Another famous convention is the contract limits on first-year pros. Clubs have decided amongst themselves to limit their salaries to 15 million yen, their signing bonuses to 100 million yen, and their maximum payout from incentives to 50 million yen.
Teams won’t report exceeding those limits, although the salary is stipulated in the uniform player contract and would be hard to conceal. But signing bonuses and incentive clauses in supplemental contracts are not published or officially reported to NPB or the players union. Exceeding those limits simply means the teams are fudging on rules that were in fact made to be broken.
If a player Japanese player has a supplemental contract, it could easily stipulate the conditions under which his team would have to post the player to the major leagues. This was alluded to last November, when the Giants announced the posting of pitcher Shun Yamaguchi. There was a whole lot of confusion among team executives in formulating an explanation for how a club that denounced the posting system was in fact posting a player. One executive described it as a one-off accident that would not change team policy and that the Giant were “forced into it.” Another pointed out the obvious, that it would influence decisions about other players.
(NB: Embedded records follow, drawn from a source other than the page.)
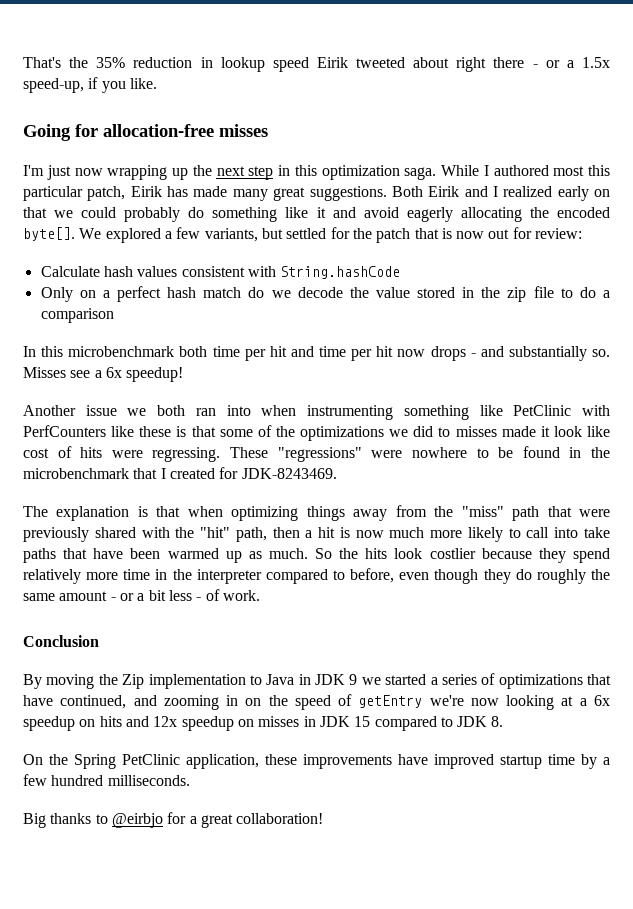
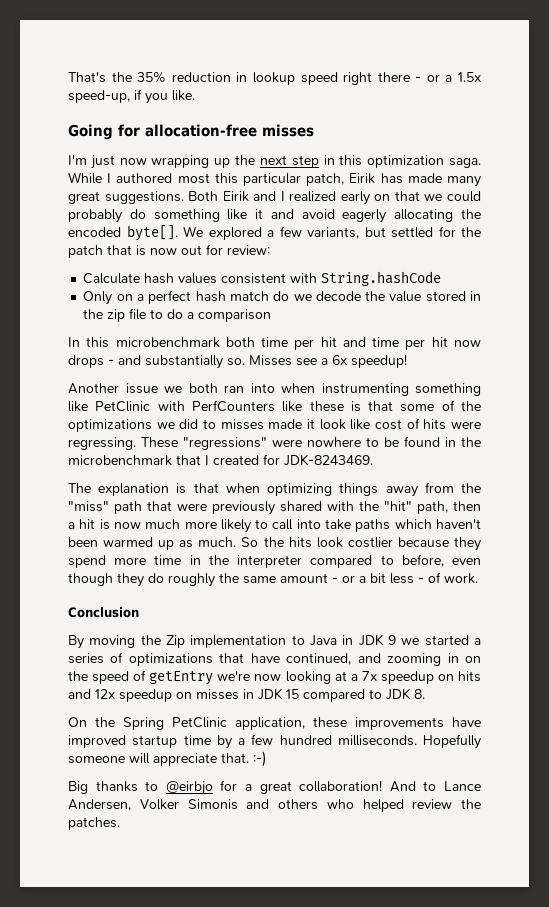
- That's the 35% reduction in lookup speed Eirik tweeted about right there - or a 1.5x speed-up, if you like.
+ That's the 35% reduction in lookup speed right there - or a 1.5x speed-up, if you like.
- The explanation is that when optimizing things away from the "miss" path that were previously shared with the "hit" path, then a hit is now much more likely to call into take paths that have been warmed up as much.
+ The explanation is that when optimizing things away from the "miss" path that were previously shared with the "hit" path, then a hit is now much more likely to call into take paths which haven't been warmed up as much.
- So the hits look costlier because they spend relatively more time in the interpreter compared to before, even though they do roughly the same amount - or a bit less - of work.
+ So the hits look costlier because they spend more time in the interpreter compared to before, even though they do roughly the same amount - or a bit less - of work.
- By moving the Zip implementation to Java in JDK 9 we started a series of optimizations that have continued, and zooming in on the speed of getEntry we're now looking at a 6x speedup on hits and 12x speedup on misses in JDK 15 compared to JDK 8.
+ By moving the Zip implementation to Java in JDK 9 we started a series of optimizations that have continued, and zooming in on the speed of getEntry we're now looking at a 7x speedup on hits and 12x speedup on misses in JDK 15 compared to JDK 8.
+ Hopefully someone will appreciate that. :-)
+ And to Lance Andersen, Volker Simonis and others who helped review the patches.

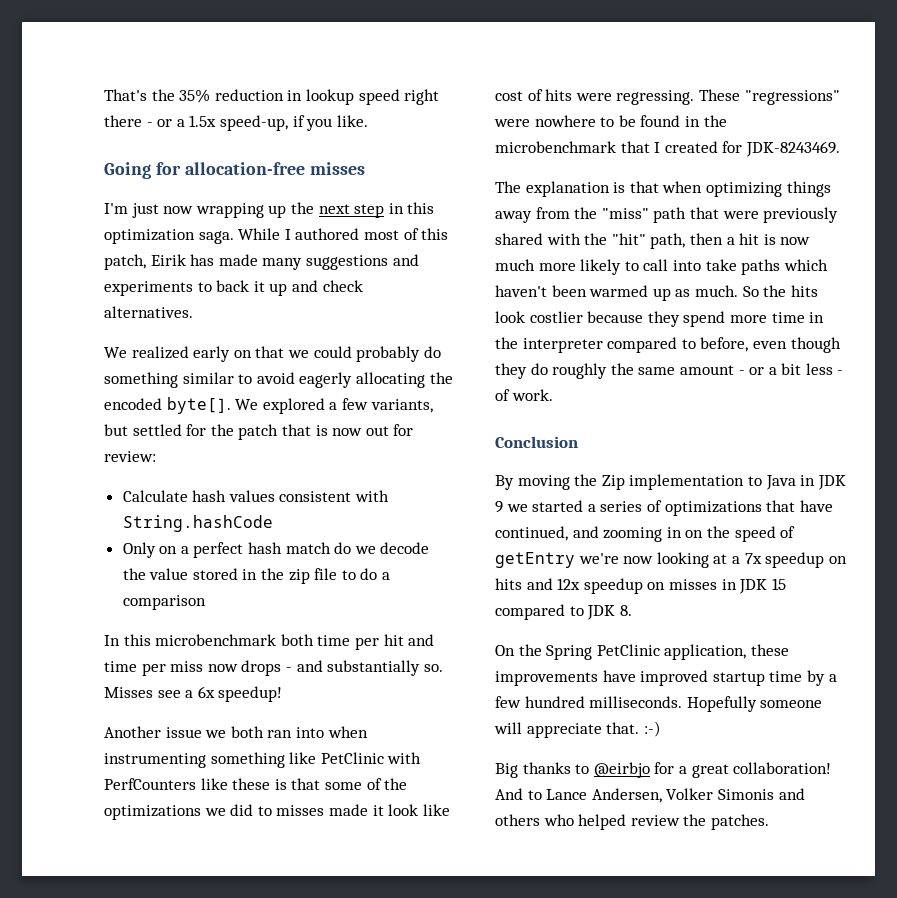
- While I authored most this particular patch, Eirik has made many great suggestions. Both Eirik and I realized early on that we could probably do something like it and avoid eagerly allocating the encoded byte[].
+ While I authored most of this patch, Eirik has made many suggestions and experiments to back it up and check alternatives.
+ We realized early on that we could probably do something similar to avoid eagerly allocating the encoded byte[].
- In this microbenchmark both time per hit and time per hit now drops - and substantially so.
+ In this microbenchmark both time per hit and time per miss now drops - and substantially so.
The only way the Giants were forced into posting Yamaguchi was if the team signed a contract requiring them to post him, which it turned out they had.
This raises an uncomfortable question. How many of the players that have used the posting system to move to the majors did so because their teams were obligated to do so?
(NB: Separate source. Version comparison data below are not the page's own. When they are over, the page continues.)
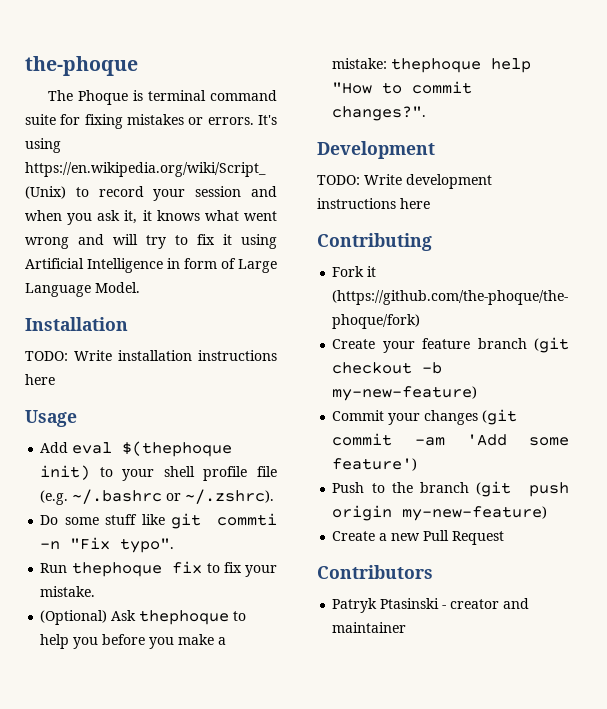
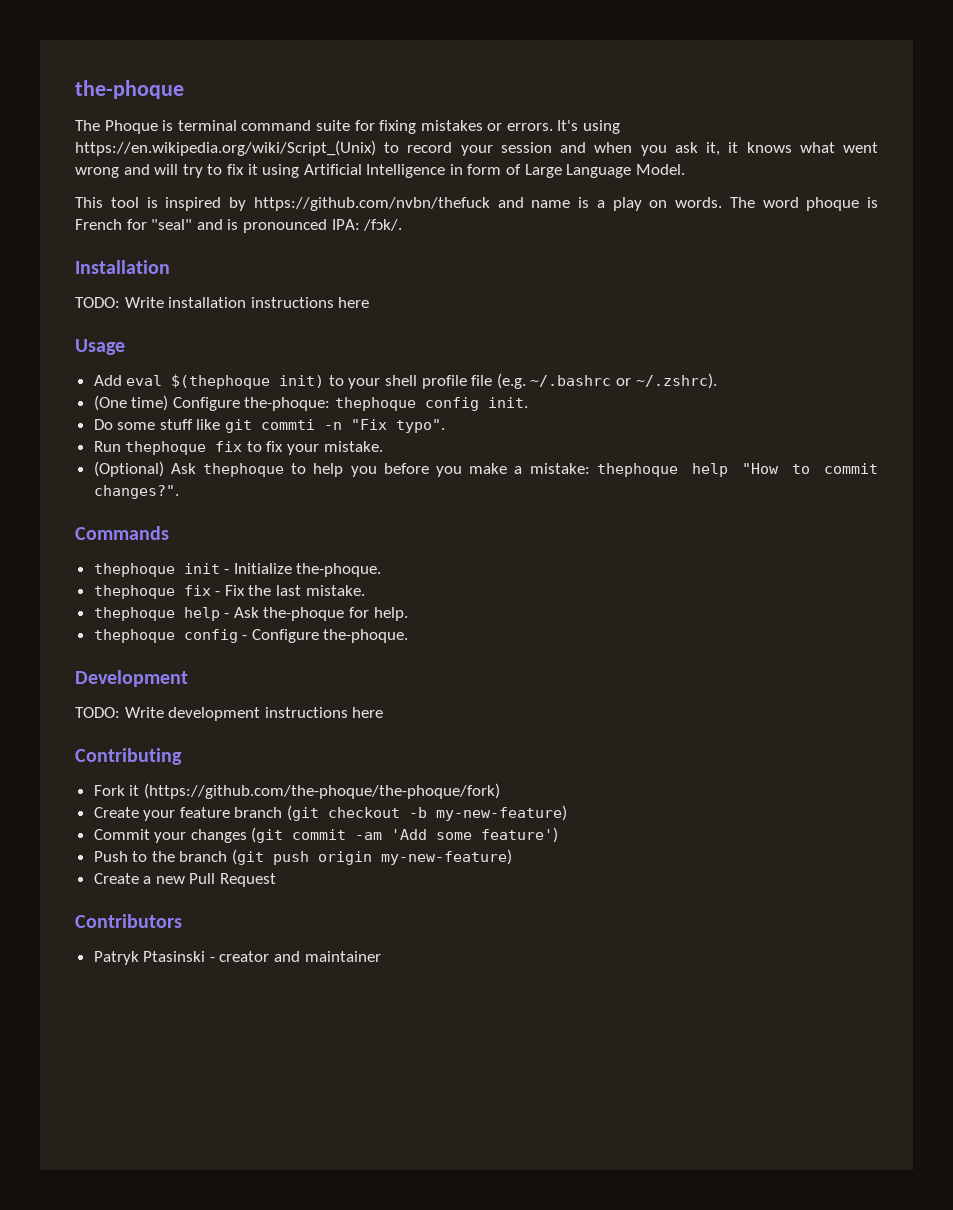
+ This tool is inspired by https://github.com/nvbn/thefuck and name is a play on words. The word phoque is French for "seal" and is pronounced IPA: /fɔk/.
+ (One time) Configure the-phoque: thephoque config init.
+ Commands
+ thephoque init - Initialize the-phoque.
+ thephoque fix - Fix the last mistake.
+ thephoque help - Ask the-phoque for help.
+ thephoque config - Configure the-phoque.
It may not square with the image of the players as being obedient, loyal modern samurai or the owners who post players as being gracious and humanistic. But if you are Masahiro Tanaka, or Shohei Ohtani or Roki Sasaki and an amateur with leverage, why wouldn’t you use it? And if a team didn’t have to part with its best players, why would it?
Roster limits
Years | 70-man roster | Active roster |
1952 – 1965 | 3 | 3 |
1966 – 1980 | 2 | 2 |
1981 – 1993 | 3 | 2 |
1994 – 1995 | 3 | 3(1) |
1996 – 1997 | unlimited | 3(1) |
1998 – 2001 | unlimited | 4(1) |
2002 – present | unlimited | 4(2) |
(2) – No more than three pitchers or position players
What about imported amateurs?
What about them?
There are no guidelines to limit the salaries of imported amateurs, so that is no hurdle, and if a alaries for first-year domestic amateurs are capped in NPB, and there are guidelines, but not rules, limiting how much domestic amateurs can receive in signing bonuses and incentives, although these have historically been flouted by teams with deep pockets.
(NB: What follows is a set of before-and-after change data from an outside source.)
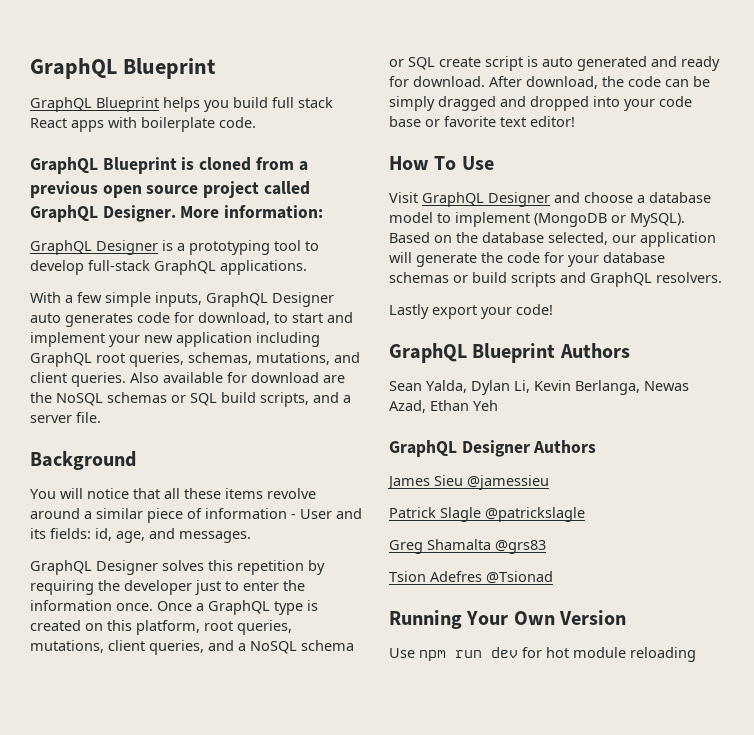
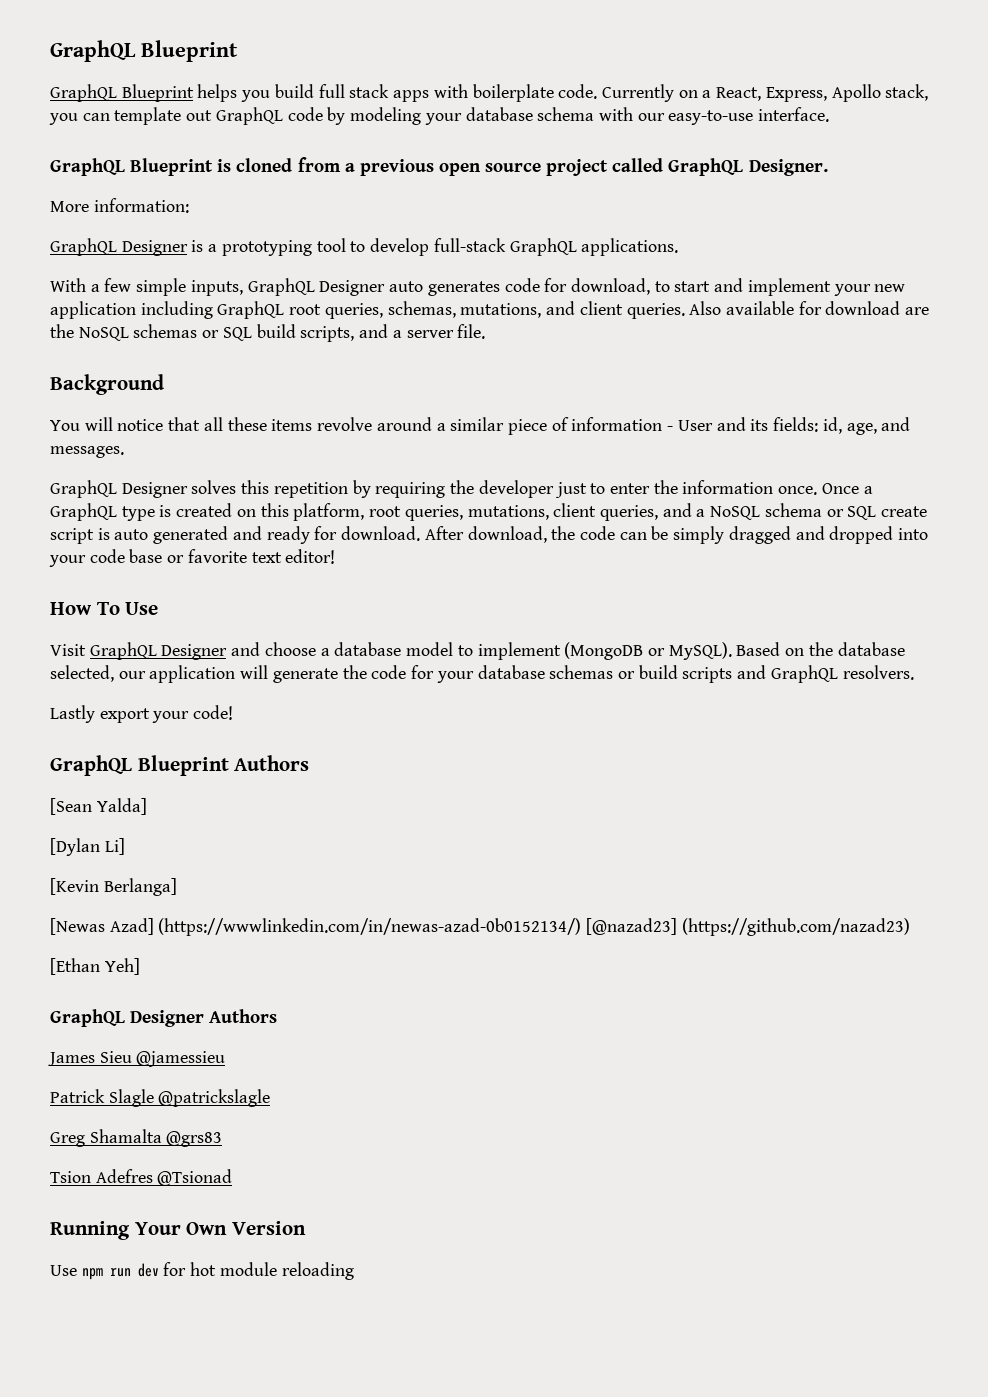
- GraphQL Blueprint helps you build full stack React apps with boilerplate code.
+ GraphQL Blueprint helps you build full stack apps with boilerplate code. Currently on a React, Express, Apollo stack, you can template out GraphQL code by modeling your database schema with our easy-to-use interface.
- GraphQL Blueprint is cloned from a previous open source project called GraphQL Designer. More information:
+ GraphQL Blueprint is cloned from a previous open source project called GraphQL Designer.
+ More information:
- Sean Yalda, Dylan Li, Kevin Berlanga, Newas Azad, Ethan Yeh
+ [Sean Yalda]
+ [Dylan Li]
+ [Kevin Berlanga]
+ [Newas Azad] (https://wwwlinkedin.com/in/newas-azad-0b0152134/) [@nazad23] (https://github.com/nazad23)
+ [Ethan Yeh]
The combination of those two situations means a top American or Latin American amateur prospect (let’s call him Carter Stewart Jr for argument’s sake), whose contract and signing bonuses are severely restricted by MLB’s collective bargaining agreement, can receive fair market value in Japan and sign contracts that will not subject them to nine years of service time a Japanese amateur is expected to achieve before achieving free agency.